- Interactive map of Bourached
- Country: Algeria
- Province: Aïn Defla
- Time zone: UTC+1 (West Africa Time)

= Bouchared =

Bourached is one of the municipalities of the Algerian state of Ain Defla, about 150 km away from Algiers. Its area is estimated at 138 km2 and its population is estimated at 35 thousand people, according to the latest statistics for the year 2012.

== Location ==
It is located southwest of the city of Ain Defla, where its municipal headquarters is about 13 km away from Ain Defla. It is bordered to the north by Ain Defla, to the south by the municipalities of Jomaa Ouled Sheikh and Zedine, to the east by the municipality of Jlida, and to the west by the municipality of Rouina.
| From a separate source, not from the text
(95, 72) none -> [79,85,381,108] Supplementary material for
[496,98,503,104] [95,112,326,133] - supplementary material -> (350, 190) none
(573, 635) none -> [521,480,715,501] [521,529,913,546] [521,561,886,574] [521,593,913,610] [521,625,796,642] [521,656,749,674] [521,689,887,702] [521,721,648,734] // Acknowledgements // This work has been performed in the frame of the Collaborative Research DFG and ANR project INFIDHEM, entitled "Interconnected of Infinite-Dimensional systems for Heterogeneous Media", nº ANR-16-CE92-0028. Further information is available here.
== Municipality development ==
The municipality of Bourached has experienced significant growth in various sectors, particularly after the construction of the east-west highway, which facilitated its urban development. This expansion has created a conducive environment for launching major projects, one notable example being the wholesale market project.
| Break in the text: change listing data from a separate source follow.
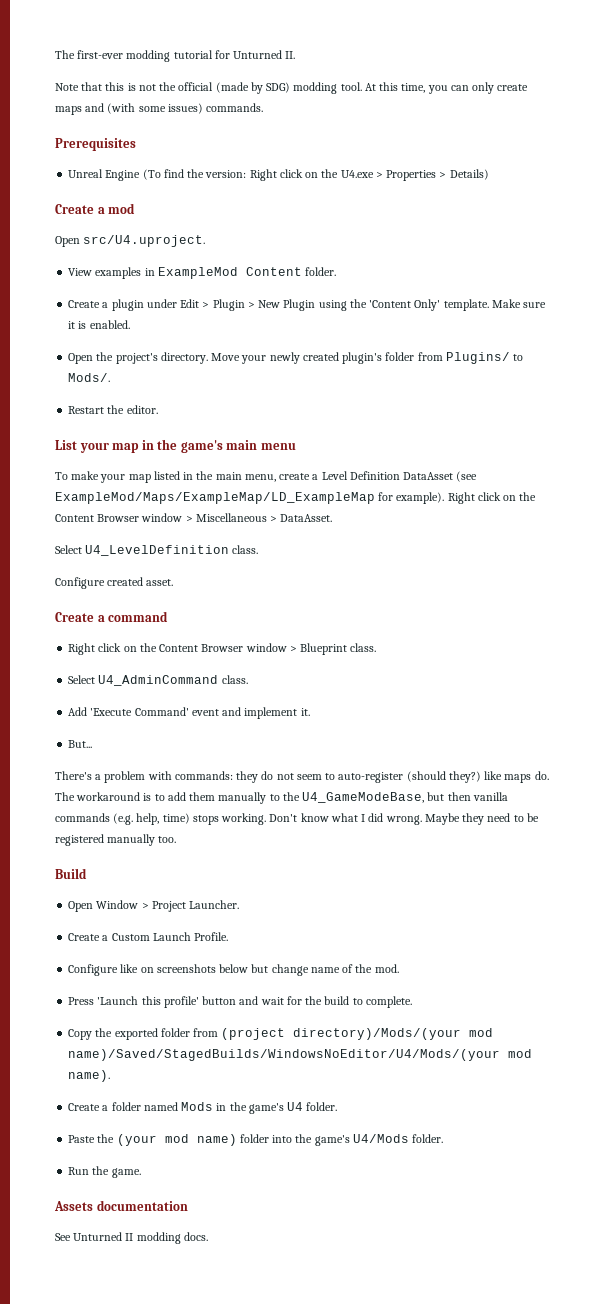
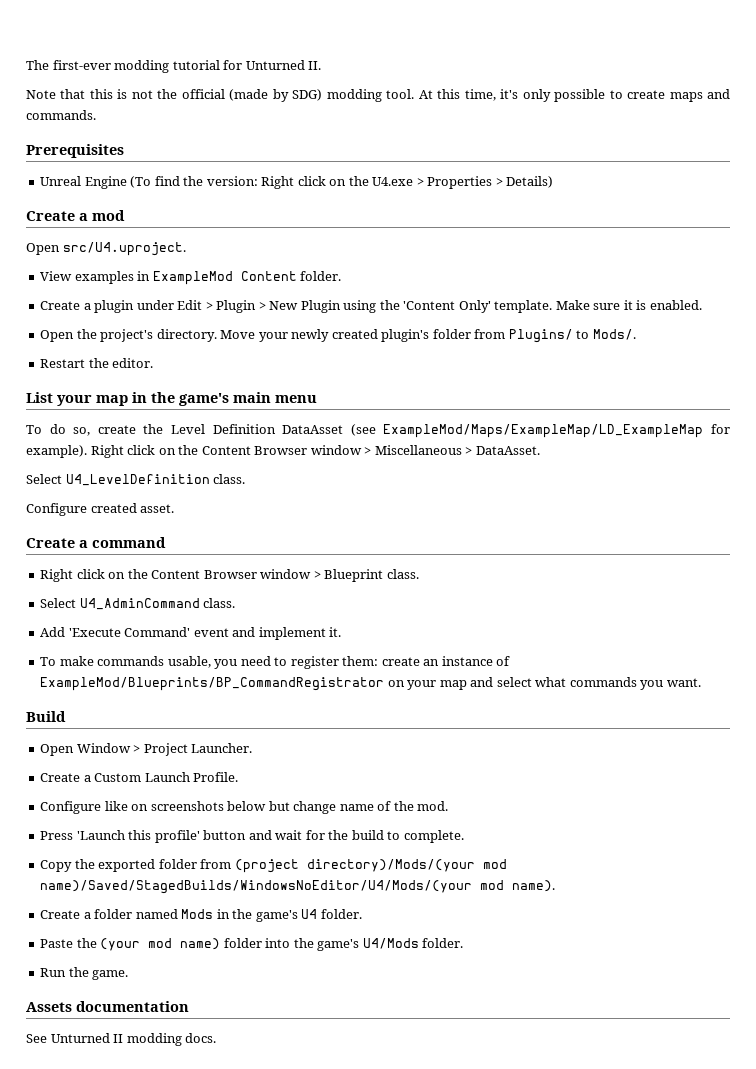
[427,82,529,94] [55,103,203,115] you can only create maps and (with some issues) -> [500,89,731,102] it's only possible to create maps and
[71,471,319,483] make your map listed in the main menu, create a -> [49,424,164,436] do so, create the
[68,740,93,748] [55,771,549,783] [55,792,508,804] [55,813,539,825] [55,834,177,846] But... // There's a problem with commands: they do not seem to auto-register (should they?) like maps do. The workaround is to add them manually to the U4_GameModeBase, but then vanilla commands (e.g. help, time) stops working. Don't know what I did wrong. Maybe they need to be registered manually too. -> [40,656,511,669] [40,677,701,691] To make commands usable, you need to register them: create an instance of ExampleMod/Blueprints/BP_CommandRegistrator on your map and select what commands you want.

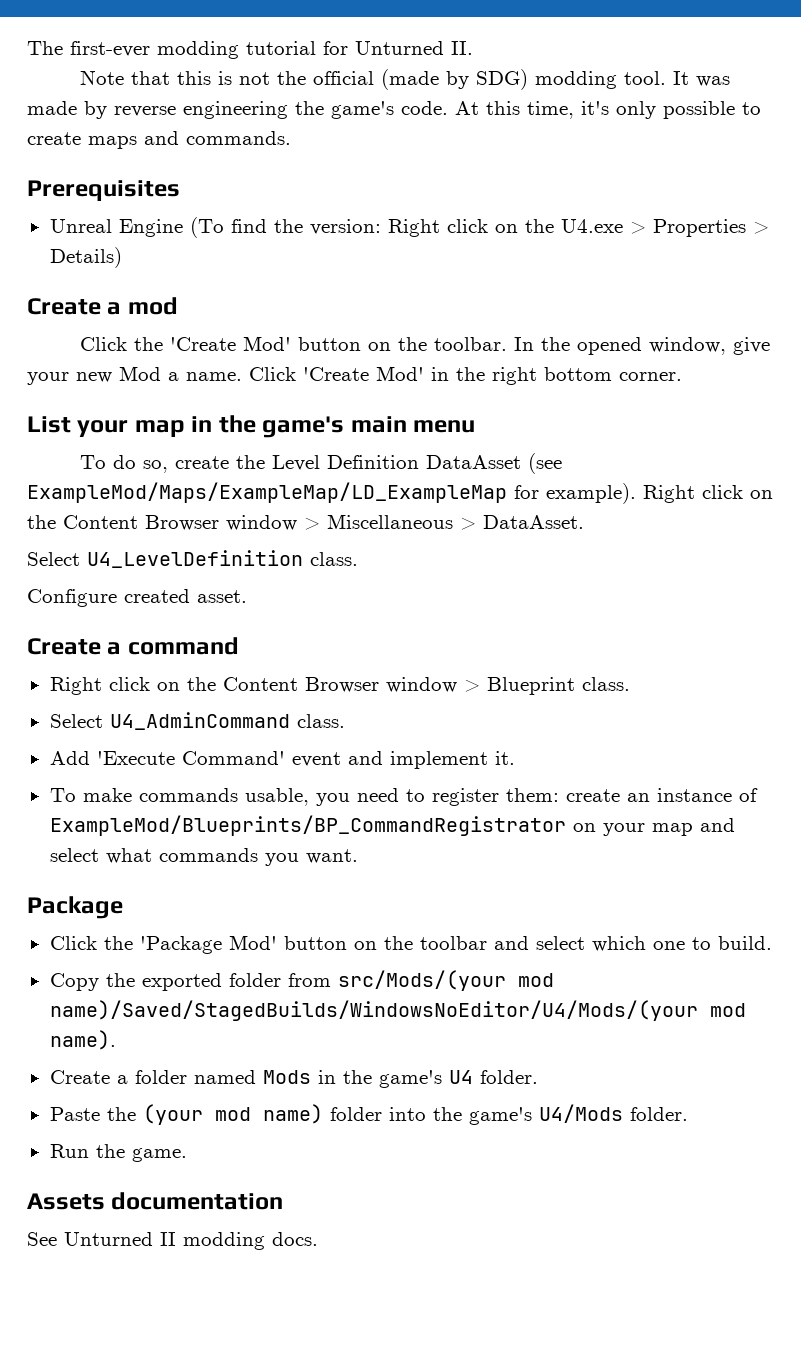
(415, 94) none -> [672,71,730,87] [27,101,448,119] It was made by reverse engineering the game's code.
[26,242,186,256] [40,271,342,285] [40,300,702,313] [40,329,636,343] [40,358,154,368] Open src/U4.uproject. // View examples in ExampleMod Content folder. // Create a plugin under Edit > Plugin > New Plugin using the 'Content Only' template. Make sure it is enabled. // Open the project's directory. Move your newly created plugin's folder from Plugins/ to Mods/. // Restart the editor. -> [79,336,770,355] [27,366,682,385] Click the 'Create Mod' button on the toolbar. In the opened window, give your new Mod a name. Click 'Create Mod' in the right bottom corner.
[26,711,66,722] [40,743,253,756] [40,772,239,782] [40,801,449,814] [40,830,464,843] Build // Open Window > Project Launcher. // Create a Custom Launch Profile. // Configure like on screenshots below but change name of the mod. // Press 'Launch this profile' button and wait for the build to complete. -> [27,896,123,919] [49,935,772,954] Package // Click the 'Package Mod' button on the toolbar and select which one to build.
[234,859,475,873] (project directory)/Mods/(your -> [337,970,506,991] src/Mods/(your

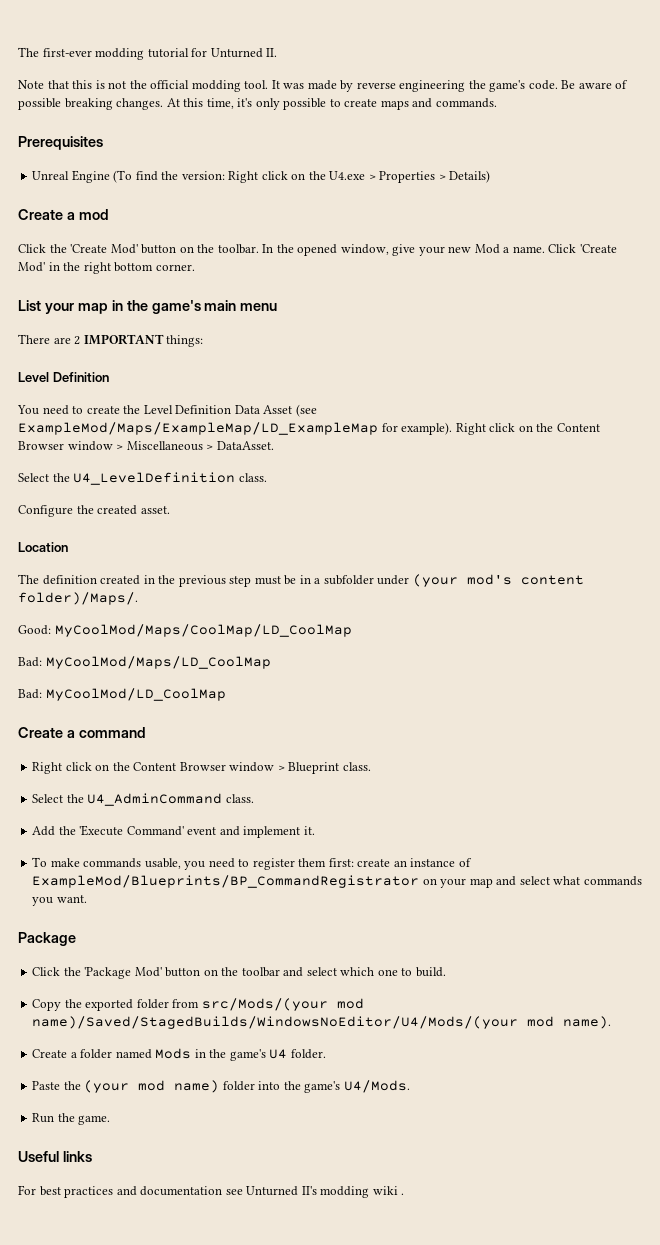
[380,69,528,90] (made by SDG) -> (190, 84) none
(448, 108) none -> [561,80,629,89] [18,98,164,110] Be aware of possible breaking changes.
[79,455,168,473] To do so, -> [18,334,204,347] [18,372,109,382] [17,405,84,415] There are 2 IMPORTANT things: // Level Definition // You need to
[425,455,521,469] DataAsset -> [234,405,293,414] Data Asset
(80, 559) none -> [52,473,70,482] the
(117, 598) none -> [76,505,94,514] the
(247, 596) none -> [18,542,68,552] [18,574,584,587] [18,592,138,605] [18,624,352,637] [18,656,271,669] [18,688,226,701] // Location // The definition created in the previous step must be in a subfolder under (your mod's content folder)/Maps/. // Good: MyCoolMod/Maps/CoolMap/LD_CoolMap // Bad: MyCoolMod/Maps/LD_CoolMap // Bad: MyCoolMod/LD_CoolMap
(103, 721) none -> [66,794,84,803] the
(90, 758) none -> [58,826,76,835] the
[505,788,559,802] them: -> [298,858,354,867] them first:
[538,1104,688,1123] U4/Mods folder. -> [343,1080,410,1093] U4/Mods.
[27,1192,284,1210] [27,1232,318,1250] Assets documentation // See Unturned II modding docs. -> [18,1151,92,1162] [18,1185,405,1198] Useful links // For best practices and documentation see Unturned II's modding wiki .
In the educational sector, Bourached is home to several institutions. It has a secondary school named "Bourached Al-Taher" and two middle schools, "Mkhaledi Kouider" and "Galloaz Moussa", the latter being established in 1987. A new middle school was recently constructed on the former site of the Bourached Al-Tahir Secondary School, which has since been relocated to a new building opposite the old one for the 2014/2015 school year. Additionally, the "Ahmed Rashidi" Middle School, dedicated to the children of Si Ahmed, was opened in 2001. Bourached also hosts approximately 14 primary schools, with Bahi Al-Hajj being the oldest, established in 1972 in the children of Si Ahmed area.